過去に医師免許を持たない彫師が施術をし、裁判になったケースがありました。一審では有罪となったものの、二審では、「タトゥーは医療行為ではない」として無罪という判決が下りました。

近年では、タトゥーの認知度が上がり、施術を希望する方も増えてきています。それに伴い彫師になるためのスクールがあったり、独自に資格を設定し、認定試験を行っている団体があったりします。

④痛み

アートメイク、タトゥー共に皮膚に色素を注入する際に傷をつけるため、施術には痛みが生じます。

先程タトゥーは、「医療行為ではない」ということから、施術は医療機関でなくても受けられるとお伝えしました。皮膚の1.5~2ミリの深さへ色素を注入するため、かなり痛みが生じますが、施術をする場所が医療機関ではない場合は、麻酔は基本的には使用できません。医療従事者の資格がなくても、ネット通販などで麻酔クリームを購入し、使用している彫師もいます。

アートメイクは、皮膚の0.1~0.2ミリの浅い層へ色素を注入するため、皮膚の薄い部位であるリップやアイラインは痛みを感じやすく、眉は痛みを感じにくいです。

アートメイクは、医療機関にて施術が行われるので、麻酔クリームを使用し、表面麻酔をしてから施術をすることが可能です。痛みに敏感な方や心配な方は、施術前にクリニックへ伝え、痛みを軽減しながら施術を行ってもらうようにしましょう。

⑤リスク(肌トラブル・アレルギー・血液感染症)

アートメイク、タトゥーどちらも皮膚より色素を注入するため、少なからずリスクは伴います。

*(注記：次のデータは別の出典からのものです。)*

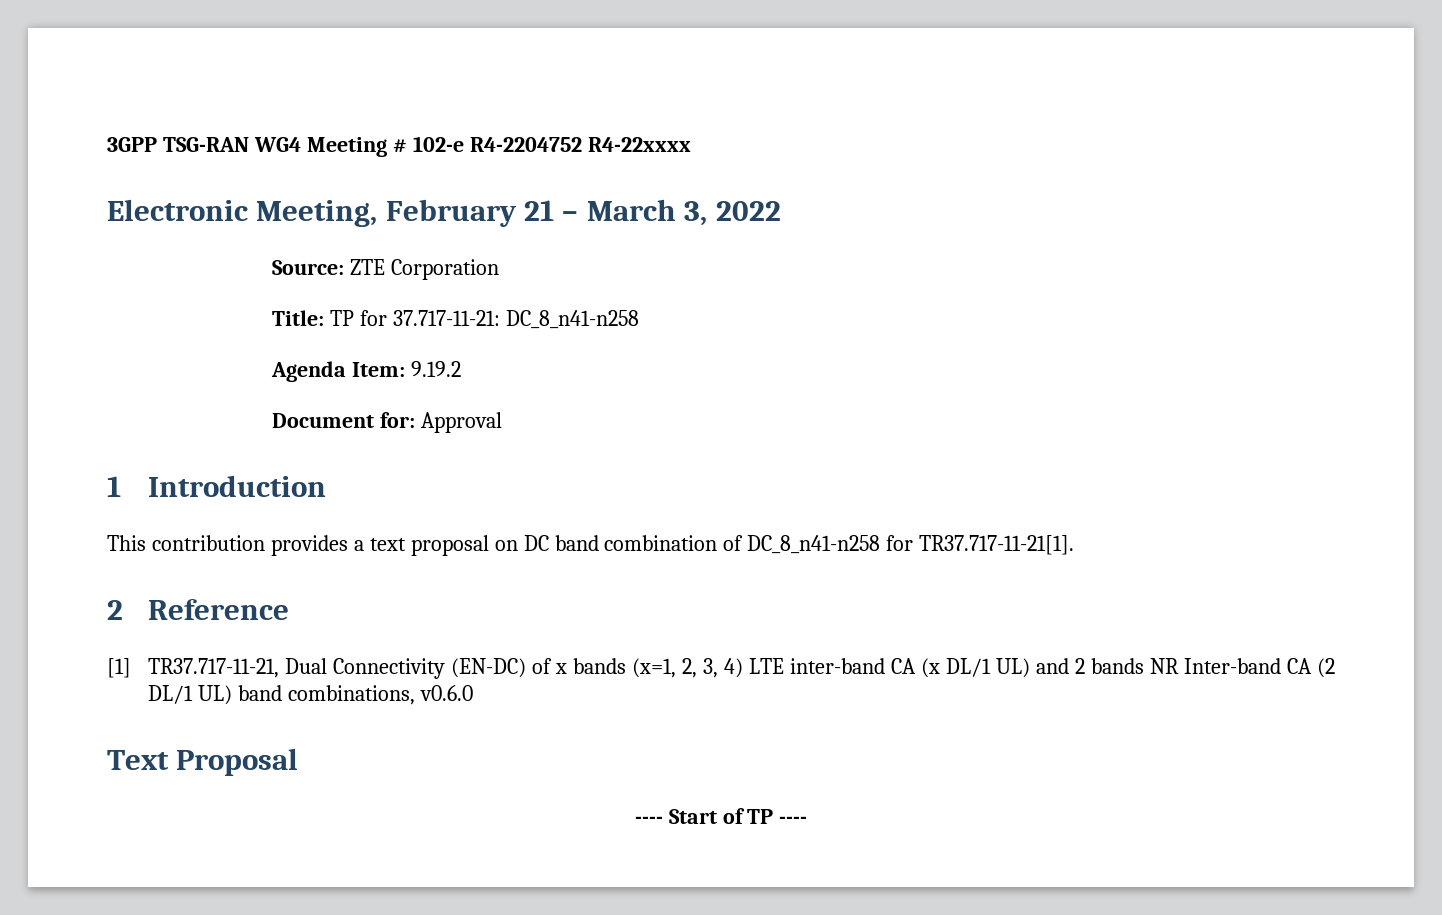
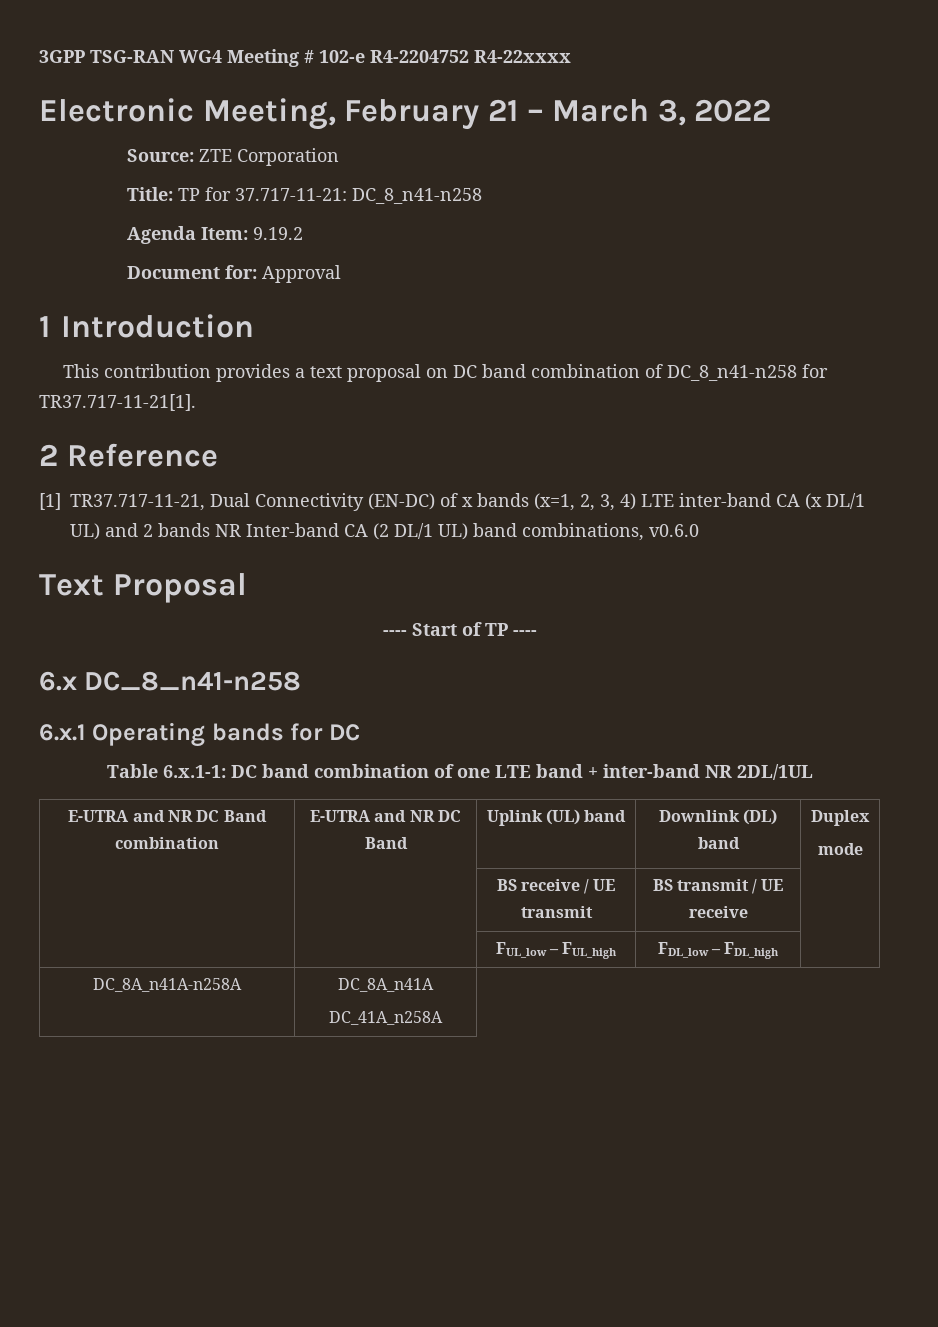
+ 6.x DC_8_n41-n258
+ 6.x.1 Operating bands for DC
+ Table 6.x.1-1: DC band combination of one LTE band + inter-band NR 2DL/1UL
+ E-UTRA and NR DC Band combination | E-UTRA and NR DC Band | Uplink (UL) band | Downlink (DL) band | Duplex
+ mode
+ | | BS receive / UE transmit | BS transmit / UE receive |
+ | | FUL_low – FUL_high | FDL_low – FDL_high |
+ DC_8A_n41A-n258A | DC_8A_n41A
+ DC_41A_n258A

肌トラブルやアレルギー反応が出てしまう可能性があります。体質や肌質、施術部位によっては、症状が出やすい方もいるので、事前にわかっている場合は、施術前に施術者へ必ず伝えましょう。

また、施術に使用する器具が清潔に保たれていない場合は、血液感染症(B・C型肝炎や梅毒など)になるリスクもあります。医療機関で施術をするアートメイクは、安全性は保たれており、もし何か症状が出た際の対策や対応は素早く行われます。

しかし、タトゥーの施術は医療機関ではないため、安全が必ずしも確保されているとは限りません。症状が発症した際の対策や対応も十分とは言い切れないでしょう。

まとめ

ここまでアートメイクとタトゥーの違いについて解説してきました。皮膚から色素を注入するということは同じですが、使用する器具や色素を入れる深さなど異なる点はいくつかあります。

また、近年では緩和されているところもありますが、タトゥーが入っているとプールや銭湯に入れないこともあります。

これらを考慮した上で、アートメイクやタトゥーの施術をするかどうかを検討するようにしましょう。そして、施術をする際は、安全に施術を受けられる場所を選ぶよう意識してみてください。